The most common reason a warranty claim gets delayed or denied is incomplete paperwork at submission. Enphase, SolarEdge, SMA, and Fronius each have their own RMA portal and their own required document set, but the overlap is substantial: original installation date, installer information or proof of decommissioned installer, system owner information, serial number of the failed unit, date of failure, description of the failure mode, fault log or error code, and site photos showing the unit in its installed location. Some manufacturers also require a completed field service report. We package all of that in the format each manufacturer expects, which cuts the average response time by one to two weeks compared to a homeowner filing the claim on their own. Most replacement parts ship within a week of RMA approval.

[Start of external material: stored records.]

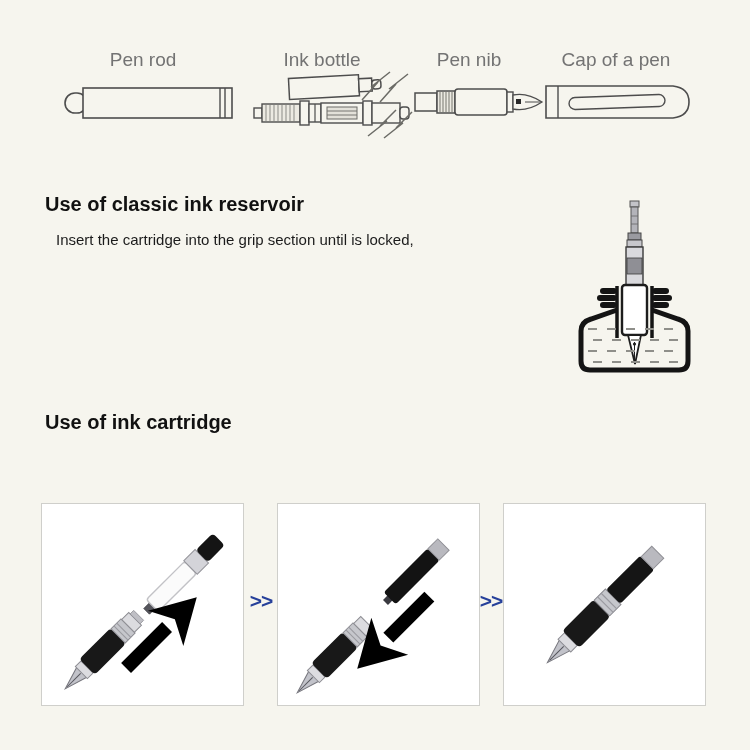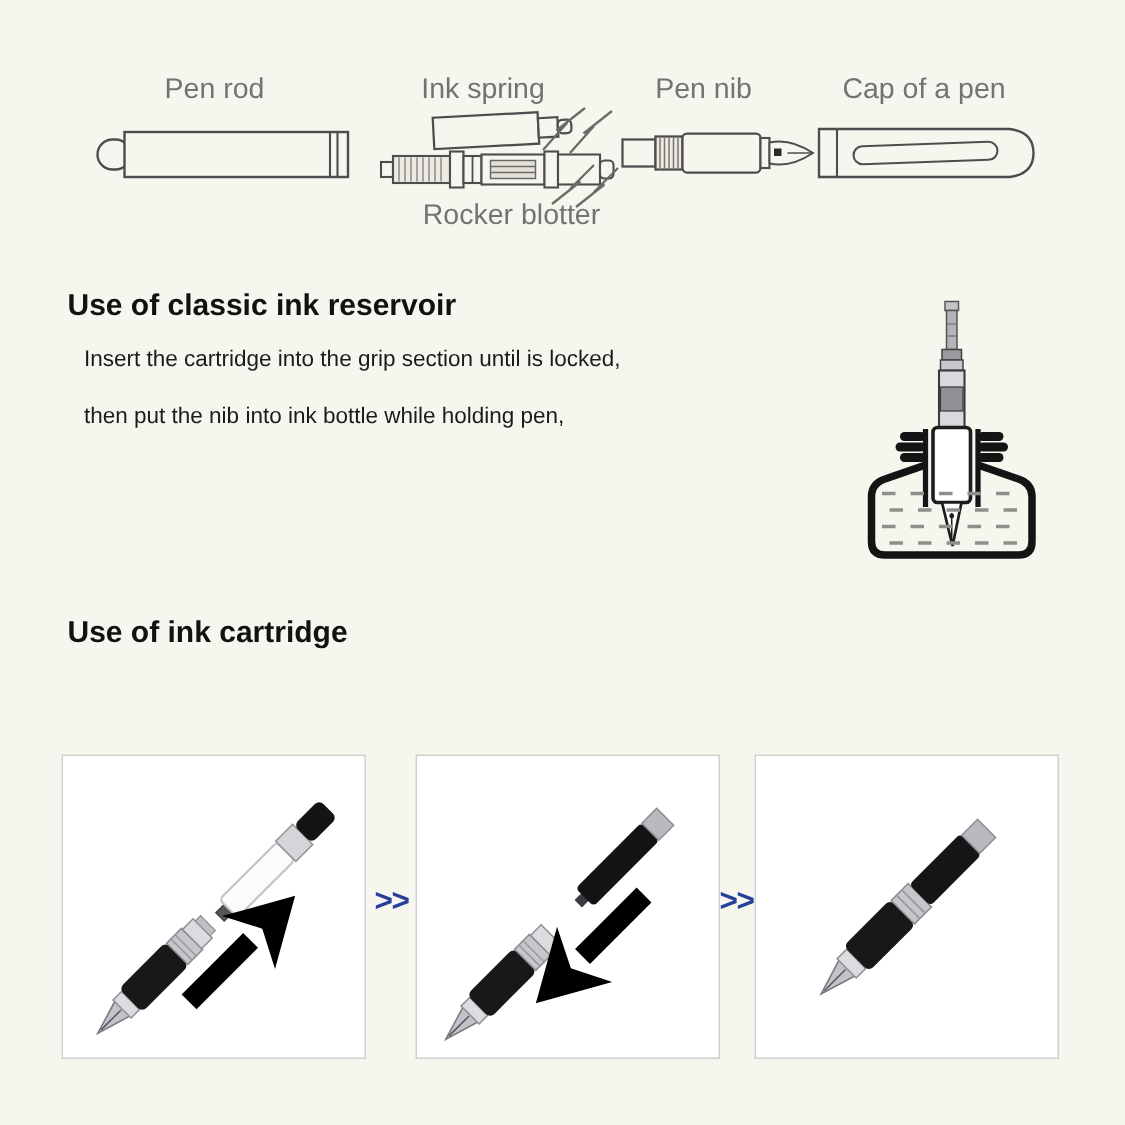"Ink spring" div.part-label { text: spring -> bottle }
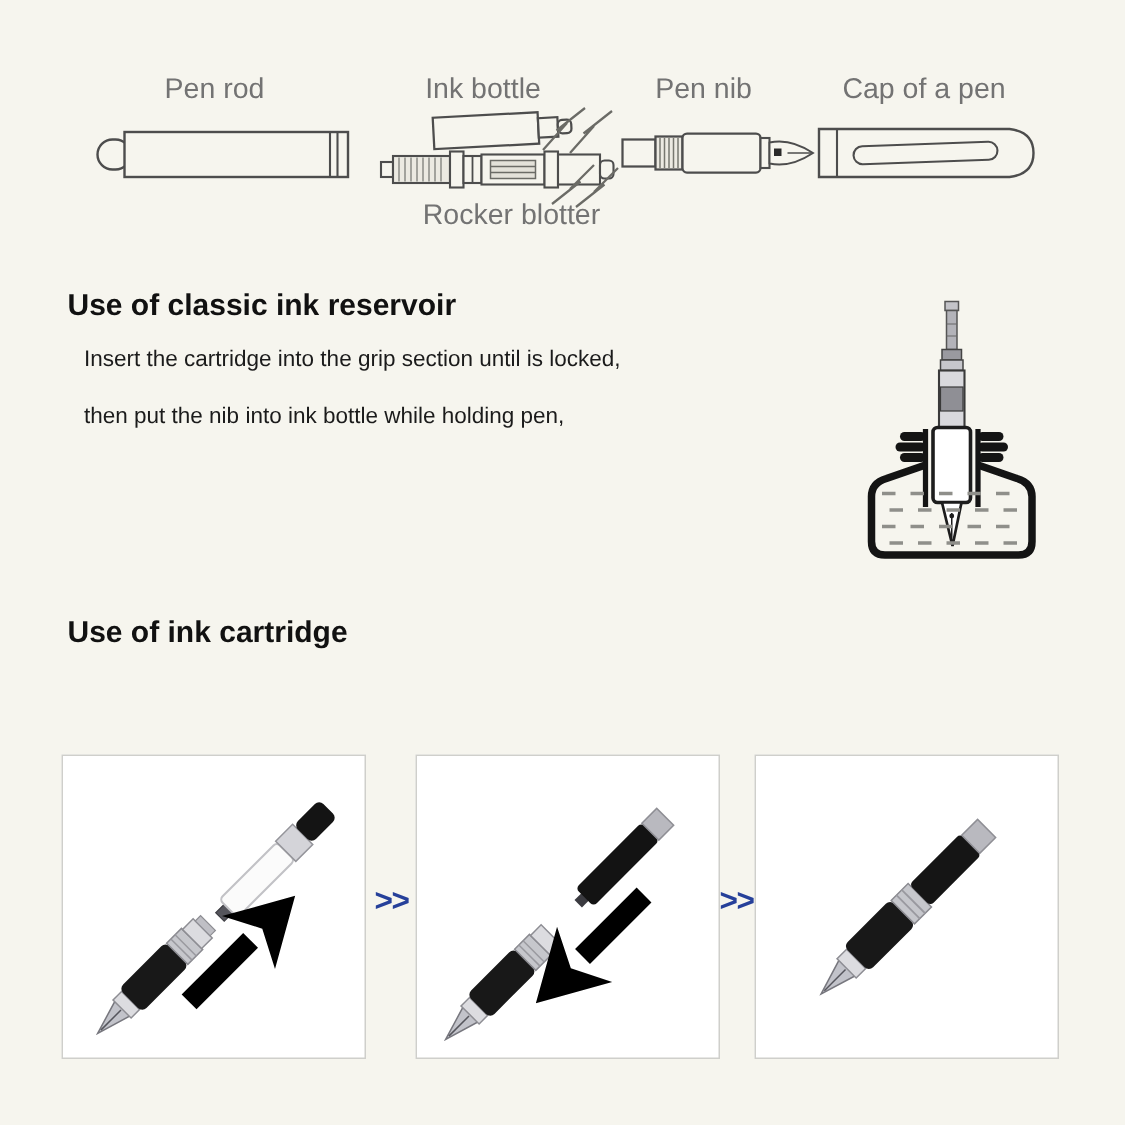"Rocker blotter" div.part-label { html: <div>Rocker blotter</div> -> none }
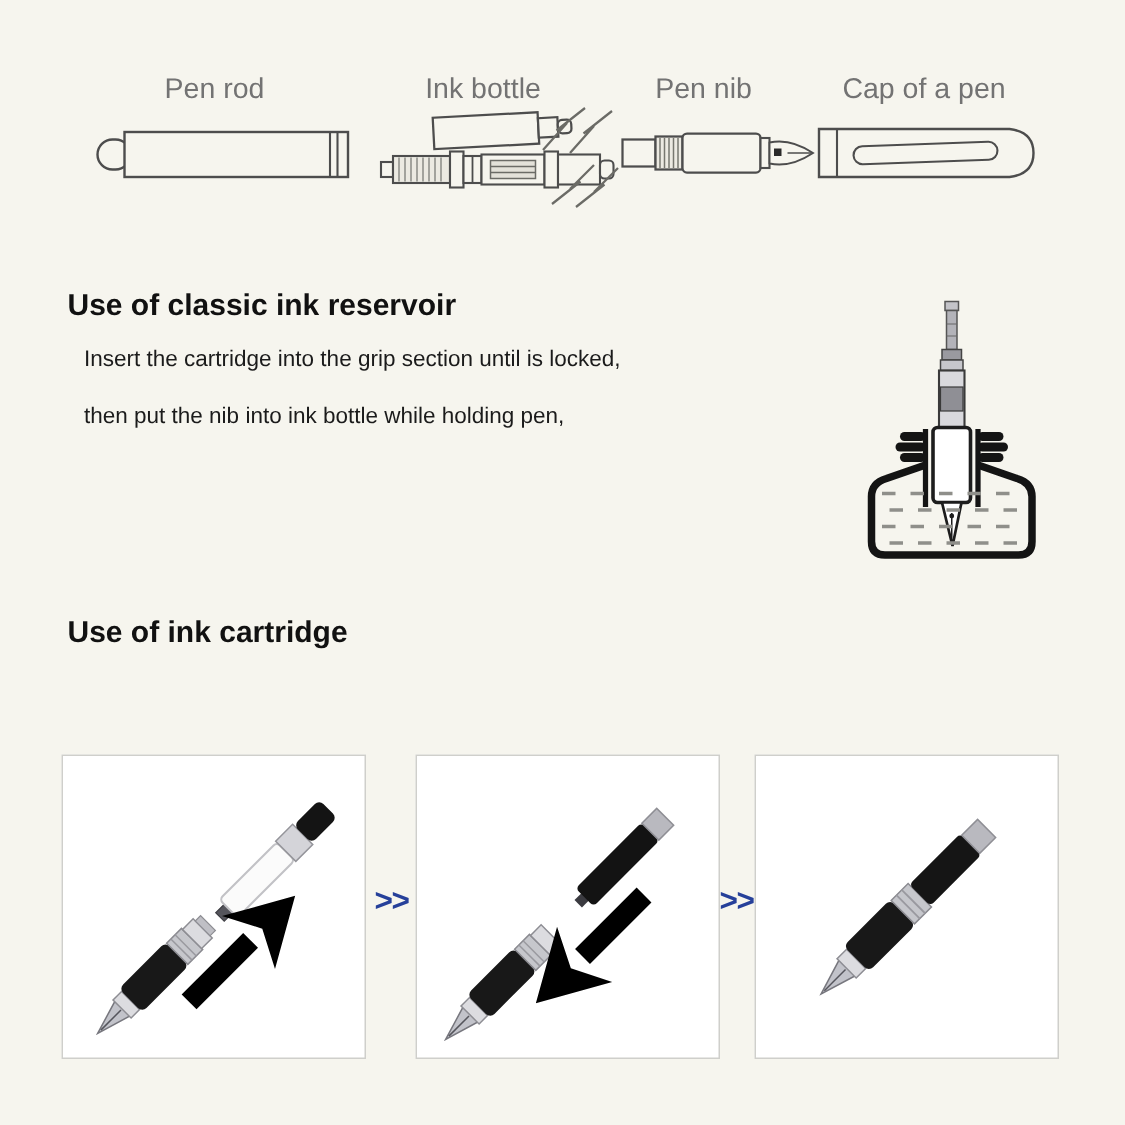"then put the nib into" div.sec-line { html: <div>then put the nib into ink bottle while holding pen,</div> -> none }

Understanding your inverter warranty timeline

Not every inverter carries the same warranty length, and the numbers written on the original brochure don't always match what the manufacturer honors today. Microinverters installed after roughly 2016 almost universally carry 25-year warranties, which is why microinverter-based systems are increasingly the default on new installs. String inverters more commonly carry 10 or 12-year standard warranties, with optional 20 or 25-year extensions purchased at installation. If your system was bought through a now-defunct installer, there's a decent chance the extended warranty was sold but never registered with the manufacturer — we check the registration status during our warranty eligibility review, and in a handful of cases we've been able to have the registration honored retroactively with supporting paperwork. It's worth asking before paying out of pocket.

Common Questions

FAQs about inverter troubleshooting.

How do I know if my inverter is actually failed or just showing a temporary fault?

Some faults are temporary — a grid event, a brief firmware glitch, or a communication dropout will sometimes self-clear within 24 hours. A red-light fault that persists for more than a day, or an inverter that's silent when the rest of the array is producing, is almost always a real hardware failure. When in doubt, call us and we'll review the monitoring data with you.

My installer is out of business. Can you still handle the warranty claim?

Yes. Inverter warranties are held by the manufacturer, not the installer, and they remain valid as long as the unit is within its warranty term. We file the claim directly with Enphase, SolarEdge, or the applicable manufacturer on your behalf and document the installer status in the submission.

How long will my system be down while waiting for a replacement part?

Enphase and SolarEdge typically ship replacement parts within one to two weeks of RMA approval. For a single microinverter failure, the rest of your array keeps producing during that window — you only lose one panel's output. For a failed string inverter the whole system is down until the swap, which is why we prioritize those calls.

Is a string inverter or microinverter better if I'm replacing from scratch?

For most NJ residential roofs, microinverters are the better long-term choice — longer warranty, panel-level monitoring, and no single point of failure. String inverters make sense on larger arrays with clean unshaded layouts where the cost savings justify giving up panel-level data. We'll give you a specific recommendation based on your roof and production history.

Can you replace just the failed microinverter or do you have to redo the whole array?

Just the failed unit. Enphase microinverters are designed as field-replaceable components, and swapping a single failed unit is a common service call that takes two to three hours. We only recommend a broader replacement if multiple units in the same generation are failing close together, which sometimes indicates a batch issue.